As $|z - i| < 1$, this means, that

$$\sum_{n=1}^{\infty} (z - i)^n = \frac{1}{1 - (z - i)}$$

But more than that, I don't really know what to do.

The problem here is, that what we get is:

$$f(z) = \frac{1}{z(z-i)^2} = \frac{1}{z} \frac{1}{(z- i)^2} = \frac{1}{z} \frac{1}{z^2 - 2zi - 1} = - \frac{1}{z} \frac{1}{1 - z^2 + 2zi} = - \frac{1}{z} \frac{1}{1 - z(z - 2i)}$$

So it's leading to nowhere basically. At least this approach. If it were instead $|z(z-2i)| < 1$, then it could work.

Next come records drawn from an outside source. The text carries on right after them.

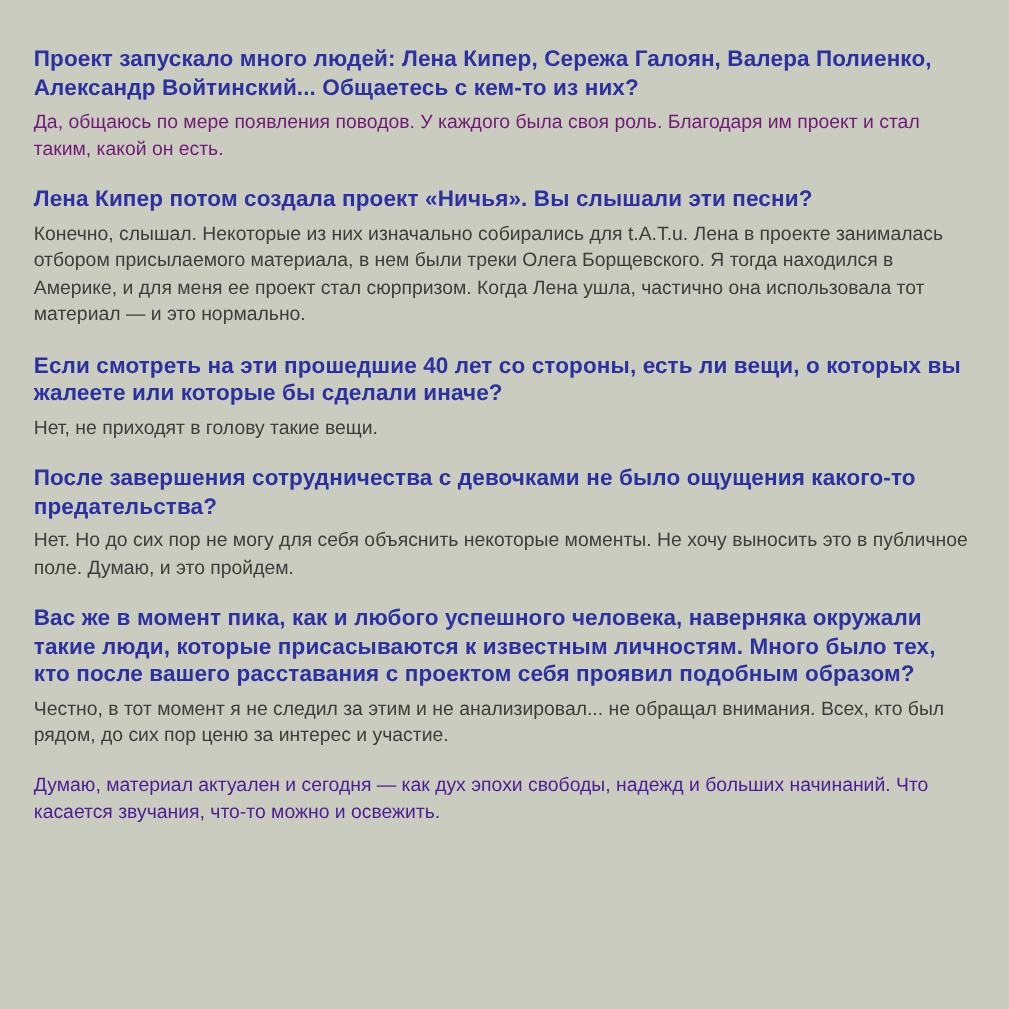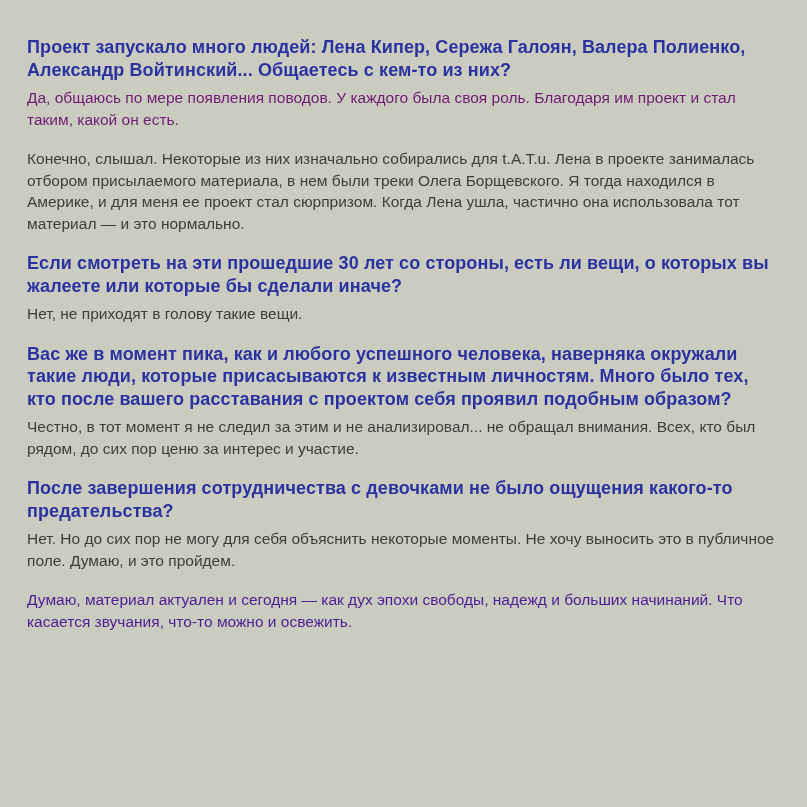--- a/index.html
+++ b/index.html
@@ -50,6 +50,7 @@
   </section>
 
   <section class="qa">
+    <h2 class="question" style="color: rgb(44, 49, 161);">Лена Кипер потом создала проект «Ничья». Вы слышали эти песни?</h2>
     <p class="answer" style="color: rgb(61, 62, 59);">Конечно, слышал. Некоторые из них изначально собирались для t.A.T.u. Лена в проекте занималась отбором присылаемого материала, в нем были треки Олега Борщевского. Я тогда находился в Америке, и для меня ее проект стал сюрпризом. Когда Лена ушла, частично она использовала тот материал — и это нормально.</p>
   </section>
 

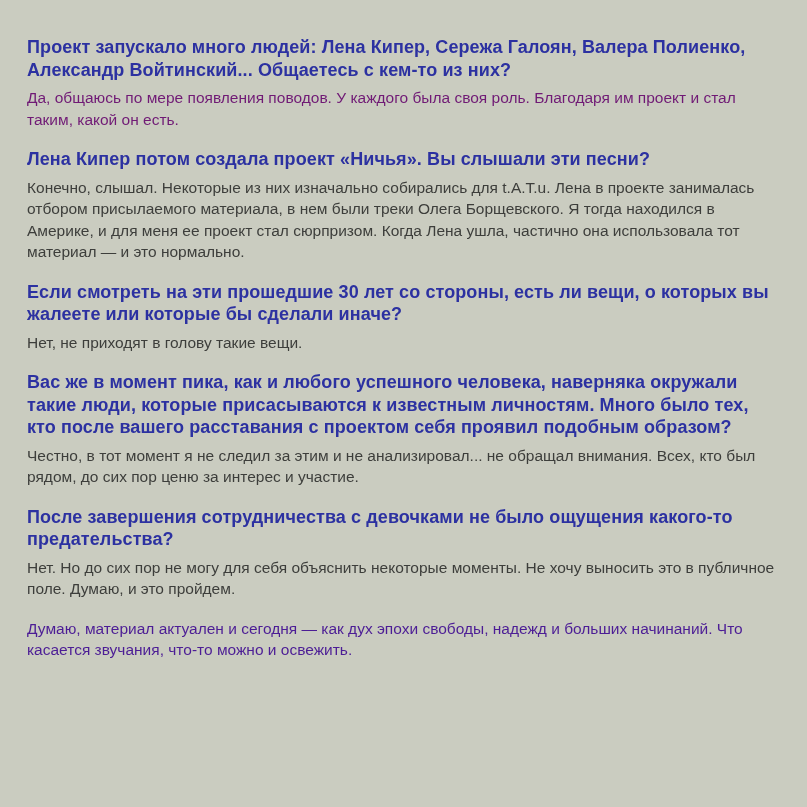--- a/index.html
+++ b/index.html
@@ -56,7 +56,7 @@
 
 
   <section class="qa">
-    <h2 class="question" style="color: rgb(44, 49, 161);">Если смотреть на эти прошедшие 30 лет со стороны, есть ли вещи, о которых вы жалеете или которые бы сделали иначе?</h2>
+    <h2 class="question" style="color: rgb(44, 49, 161);">Если смотреть на эти прошедшие 40 лет со стороны, есть ли вещи, о которых вы жалеете или которые бы сделали иначе?</h2>
     <p class="answer" style="color: rgb(61, 62, 59);">Нет, не приходят в голову такие вещи.</p>
   </section>
 

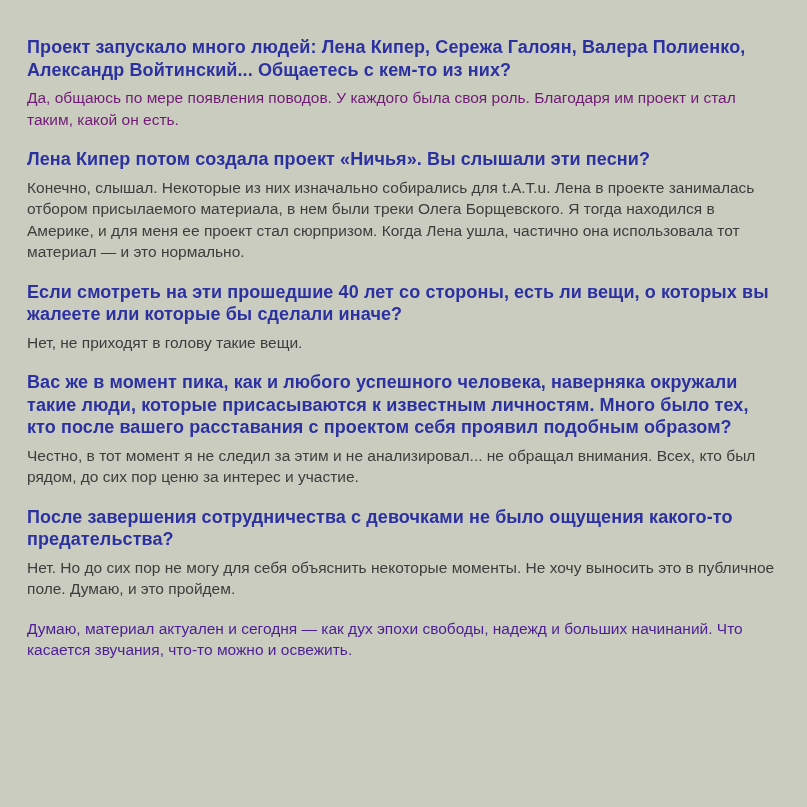--- a/index.html
+++ b/index.html
@@ -61,13 +61,13 @@
   </section>
 
   <section class="qa">
-    <h2 class="question" style="color: rgb(44, 49, 161);">Вас же в момент пика, как и любого успешного человека, наверняка окружали такие люди, которые присасываются к известным личностям. Много было тех, кто после вашего расставания с проектом себя проявил подобным образом?</h2>
-    <p class="answer" style="color: rgb(61, 62, 59);">Честно, в тот момент я не следил за этим и не анализировал... не обращал внимания. Всех, кто был рядом, до сих пор ценю за интерес и участие.</p>
+    <h2 class="question" style="color: rgb(44, 49, 161);">После завершения сотрудничества с девочками не было ощущения какого-то предательства?</h2>
+    <p class="answer" style="color: rgb(61, 62, 59);">Нет. Но до сих пор не могу для себя объяснить некоторые моменты. Не хочу выносить это в публичное поле. Думаю, и это пройдем.</p>
   </section>
 
   <section class="qa">
-    <h2 class="question" style="color: rgb(44, 49, 161);">После завершения сотрудничества с девочками не было ощущения какого-то предательства?</h2>
-    <p class="answer" style="color: rgb(61, 62, 59);">Нет. Но до сих пор не могу для себя объяснить некоторые моменты. Не хочу выносить это в публичное поле. Думаю, и это пройдем.</p>
+    <h2 class="question" style="color: rgb(44, 49, 161);">Вас же в момент пика, как и любого успешного человека, наверняка окружали такие люди, которые присасываются к известным личностям. Много было тех, кто после вашего расставания с проектом себя проявил подобным образом?</h2>
+    <p class="answer" style="color: rgb(61, 62, 59);">Честно, в тот момент я не следил за этим и не анализировал... не обращал внимания. Всех, кто был рядом, до сих пор ценю за интерес и участие.</p>
   </section>
 
   <section class="qa">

Maybe the job is here to show that indeed $|z(z-2i)| < 1$ if we have, that $|z-i| < 1$?

I can't find anything on the internet which could help me.

Solution 1:

It is a little easier to work around the origin, so define $w=z-i$. Then we have $|w|<1$ and so

$$\frac{1}{z}=\frac{1}{w+i}=-\frac{i}{1-iw}=-i\sum_{n=0}^\infty (-iw)^n$$

So

$$\frac{1}{z(z-i)^2}=\frac{-i}{w^2}\sum_{n=0}^\infty (-iw)^n$$